3.6 Generating Applications

Once your model is published, SDCStudio can generate a complete deployable application — a Django web application with a REST API, admin interface, validation layer, and database schema, packaged as a Docker Compose deployment.

What the generated application includes

Django models: Database tables matching your data model structure
REST API: Endpoints for reading and writing data, with schema validation at the boundary
Admin interface: Django admin for data management
Validation layer: XSD 1.1 + Schematron constraints enforced at every write
Docker Compose: Complete deployment with PostgreSQL, ready to run on the client's hardware

How to generate

Navigate to your published model
Click Generate Application
Configure deployment options (lightweight vs enterprise stack)
Click Generate
Download the application bundle

The generated application runs on the client's own infrastructure — a Linux box, a private cloud VM, or anywhere Docker runs.
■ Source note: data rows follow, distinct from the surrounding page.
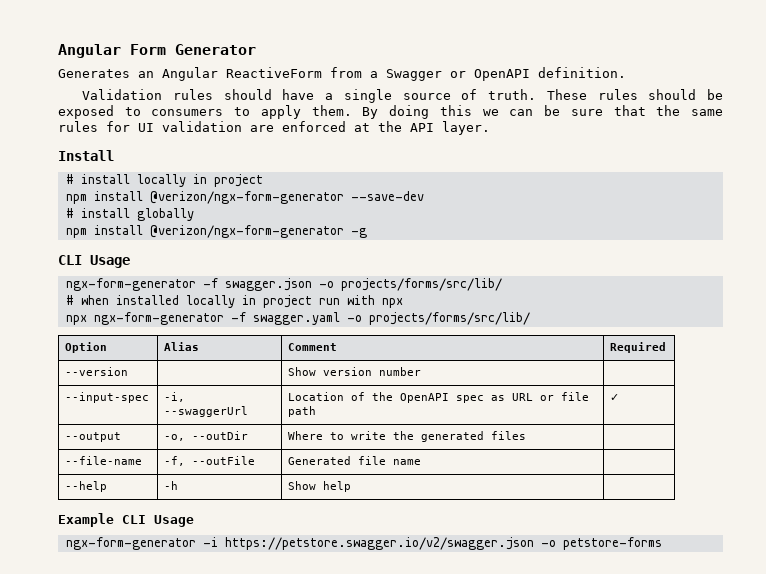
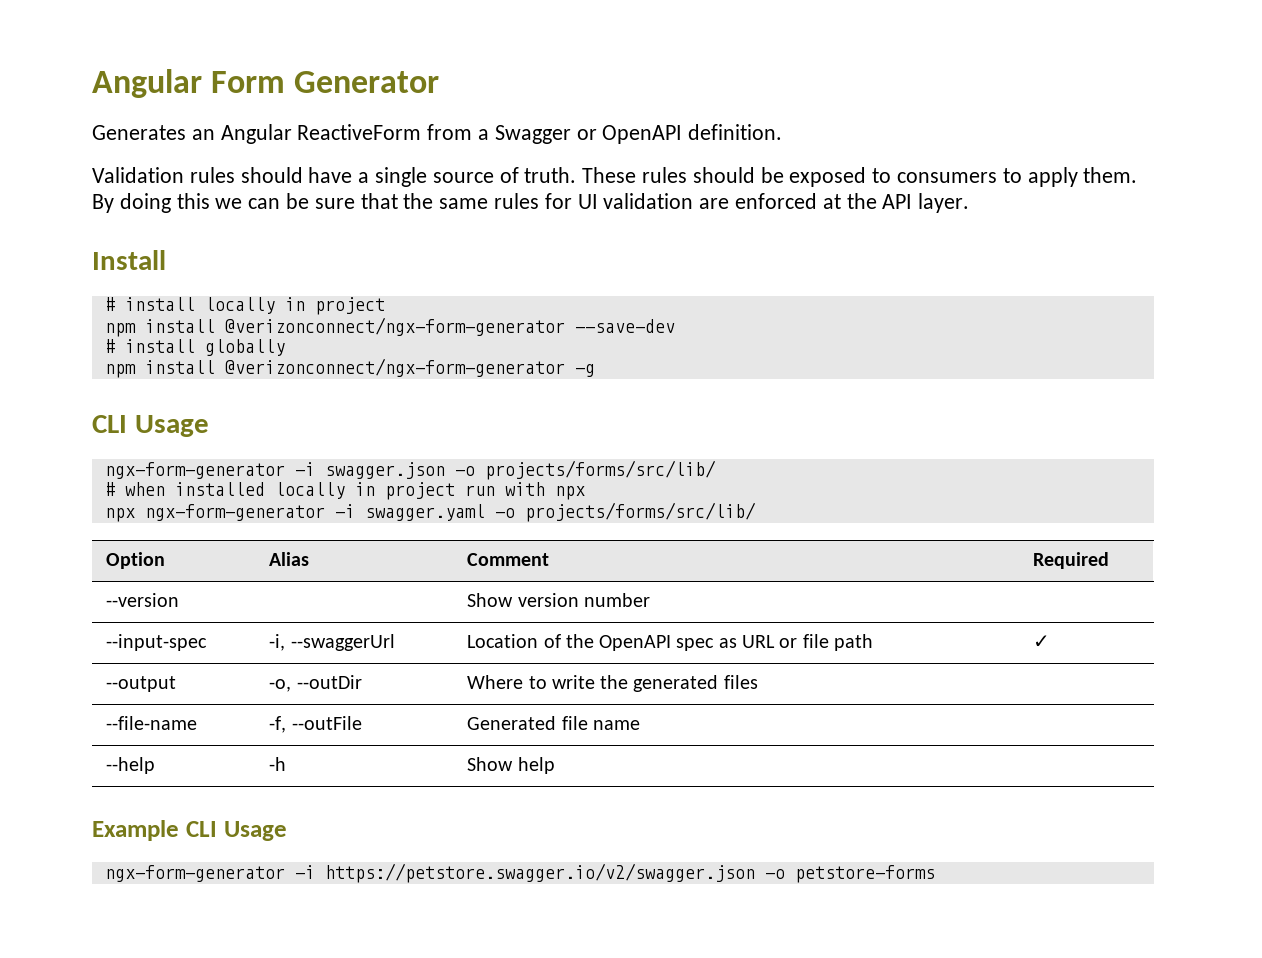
- npm install @verizon/ngx-form-generator --save-dev
+ npm install @verizonconnect/ngx-form-generator --save-dev
- npm install @verizon/ngx-form-generator -g
+ npm install @verizonconnect/ngx-form-generator -g
- ngx-form-generator -f swagger.json -o projects/forms/src/lib/
+ ngx-form-generator -i swagger.json -o projects/forms/src/lib/
- npx ngx-form-generator -f swagger.yaml -o projects/forms/src/lib/
+ npx ngx-form-generator -i swagger.yaml -o projects/forms/src/lib/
The client's data never leaves their environment. There is no SaaS dependency for the deployed application.

This is what practitioners deploy for clients. The bespoke application is the deliverable. The per-touch stewardship model (Module 9) is how practitioners maintain and evolve it over time.

3.7 The Component Reuse Catalog

When you publish a model, the components you created are added to the SDCStudio component catalog. The next time you (or another practitioner) creates a model with similar data shapes, the catalog suggests matching existing components — which can be reused for free instead of minted as new (billable) components.

This is the mechanism behind the practitioner economics compounding: - First engagement: most components are new → real minting costs - Second engagement in the same vertical: many components match → free reuse - Fifth engagement: nearly everything matches → almost zero minting cost

The catalog is the resolution mechanism. When two systems use the same CUID2-identified component from the same catalog, meaning IS resolved to a single path. The constraint makes the shared identity enforceable at runtime.

Module 3 Exercise

Continuing with the "Atlas Legal Lab" project from Module 2:

Open the model you created from clients.csv
Create a new cluster called "Client Identity" and assign the name, email, and phone components to it
Create a new cluster called "Case Information" and assign the case_number, matter_type, and status components
Add a semantic link to the client_name component: predicate rdf:type, object schema:Person (schema.org Person)
Edit the phone component — change its validation to include a regex pattern for US phone numbers
Publish the model
Generate the XSD Schema and compare it to the one you generated in Module 2 — what changed?
(Optional) Generate the JSON-LD output and open it in a text editor. Find the CUID2 identifiers and the semantic links you added.

This exercise takes approximately 30 minutes. The goal is to experience the difference between an AI-generated model (Module 2) and a practitioner-refined model (this module).